- _What to do_: Where a line of the listing below includes the word "none", reproduce that line.
== Segment start ==
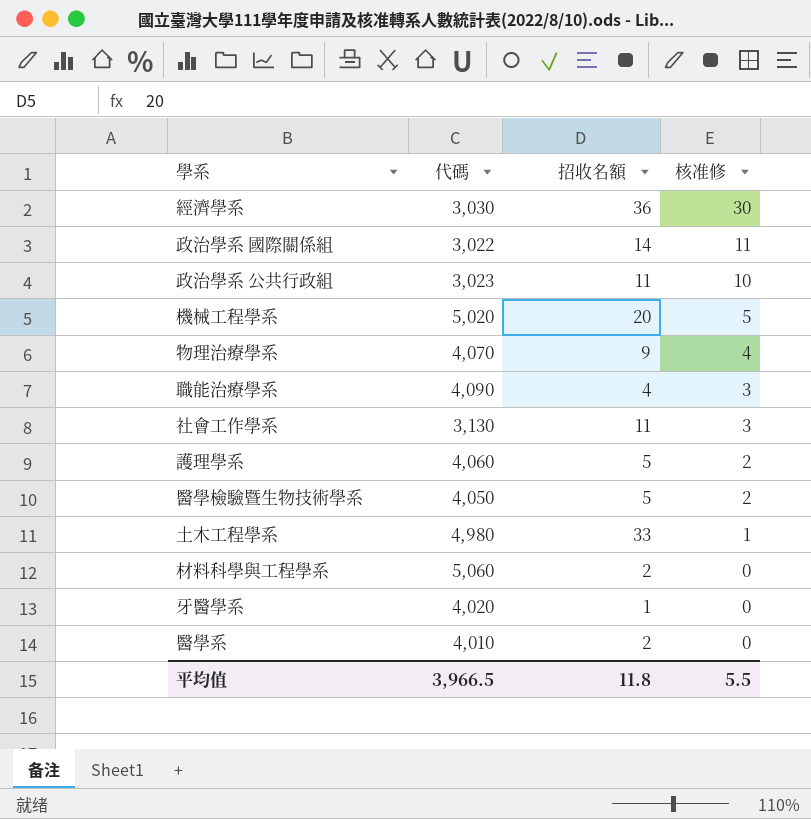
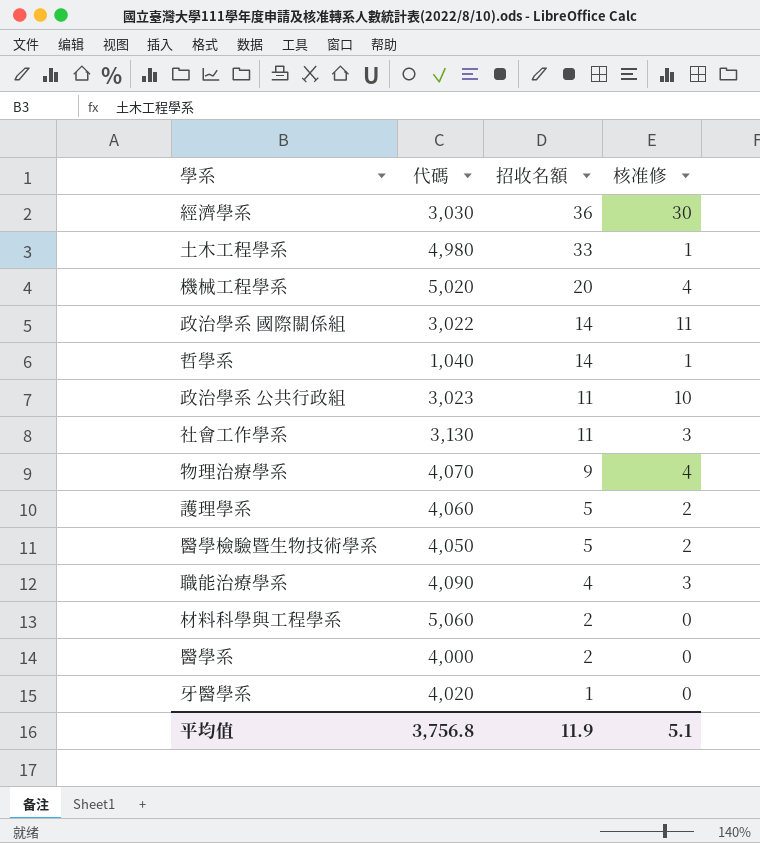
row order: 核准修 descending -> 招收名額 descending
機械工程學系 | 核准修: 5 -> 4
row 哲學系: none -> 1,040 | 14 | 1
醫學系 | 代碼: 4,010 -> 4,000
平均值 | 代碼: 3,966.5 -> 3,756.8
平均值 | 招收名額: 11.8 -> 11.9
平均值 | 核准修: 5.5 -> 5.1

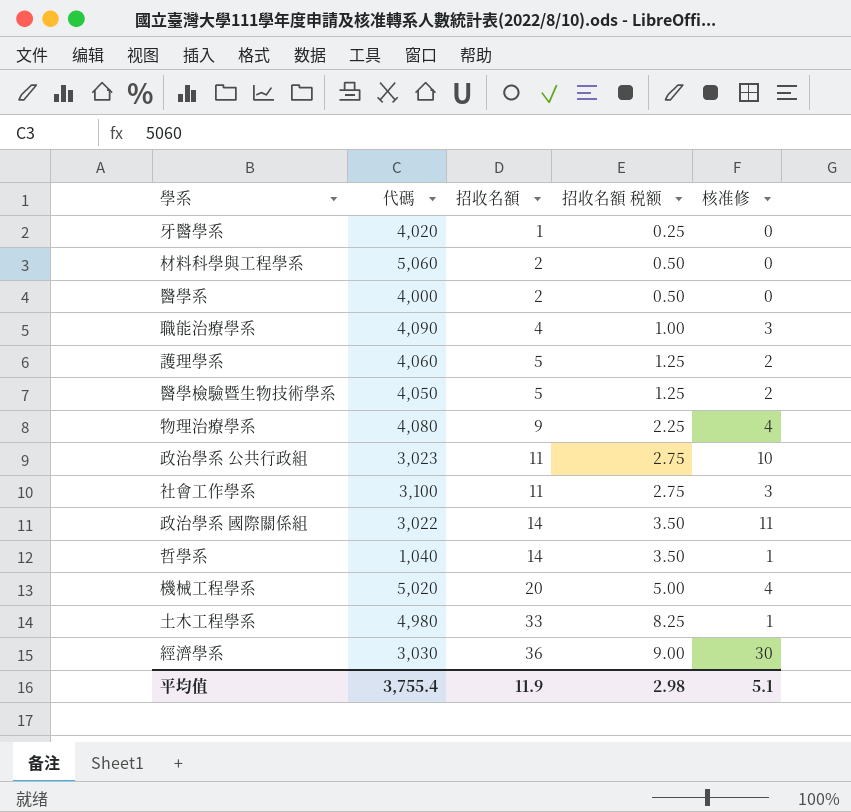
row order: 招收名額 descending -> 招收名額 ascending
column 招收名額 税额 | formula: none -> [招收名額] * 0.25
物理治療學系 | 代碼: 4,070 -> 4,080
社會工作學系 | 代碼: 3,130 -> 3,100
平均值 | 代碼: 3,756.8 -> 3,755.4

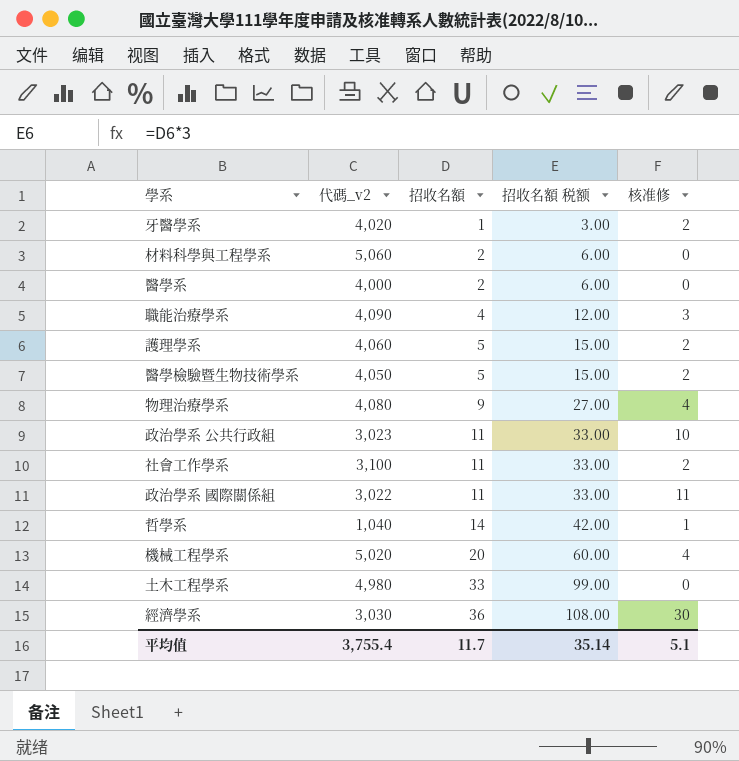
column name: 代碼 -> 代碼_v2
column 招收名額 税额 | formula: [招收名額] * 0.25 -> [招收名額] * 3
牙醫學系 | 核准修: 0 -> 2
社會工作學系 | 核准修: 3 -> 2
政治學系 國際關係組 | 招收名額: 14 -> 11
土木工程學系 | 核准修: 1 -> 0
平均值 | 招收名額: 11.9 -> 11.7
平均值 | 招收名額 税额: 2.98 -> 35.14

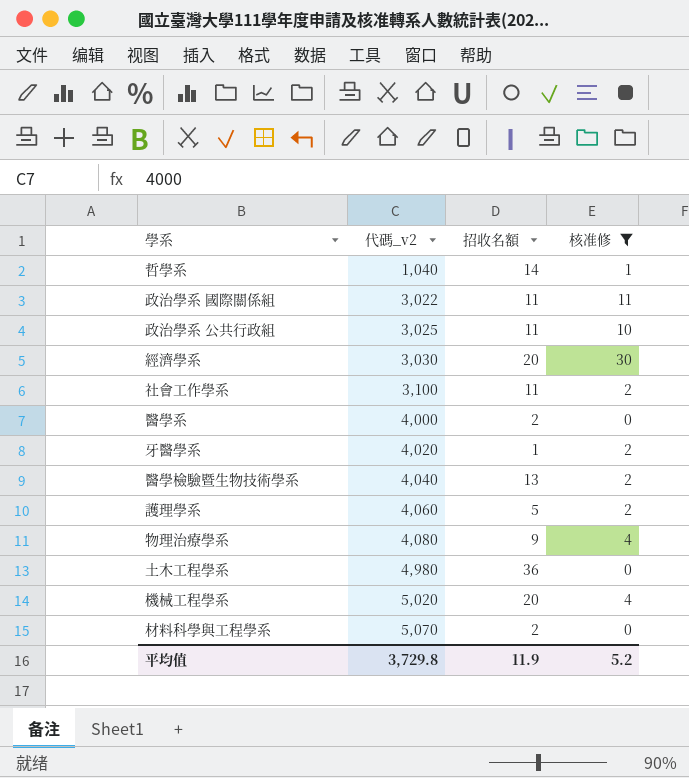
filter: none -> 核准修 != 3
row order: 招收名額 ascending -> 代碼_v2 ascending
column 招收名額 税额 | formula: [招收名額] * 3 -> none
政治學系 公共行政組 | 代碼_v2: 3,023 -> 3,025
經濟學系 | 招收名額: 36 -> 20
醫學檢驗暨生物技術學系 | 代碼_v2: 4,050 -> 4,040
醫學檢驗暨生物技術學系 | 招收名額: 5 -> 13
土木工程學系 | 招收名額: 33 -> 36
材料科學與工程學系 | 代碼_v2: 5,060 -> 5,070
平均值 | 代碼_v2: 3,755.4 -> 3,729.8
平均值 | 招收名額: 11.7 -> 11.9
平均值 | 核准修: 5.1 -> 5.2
== Segment end ==
- _Task solution_:
row 哲學系: none -> 1,040 | 14 | 1
column 招收名額 税额 | formula: none -> [招收名額] * 0.25
filter: none -> 核准修 != 3
column 招收名額 税额 | formula: [招收名額] * 3 -> none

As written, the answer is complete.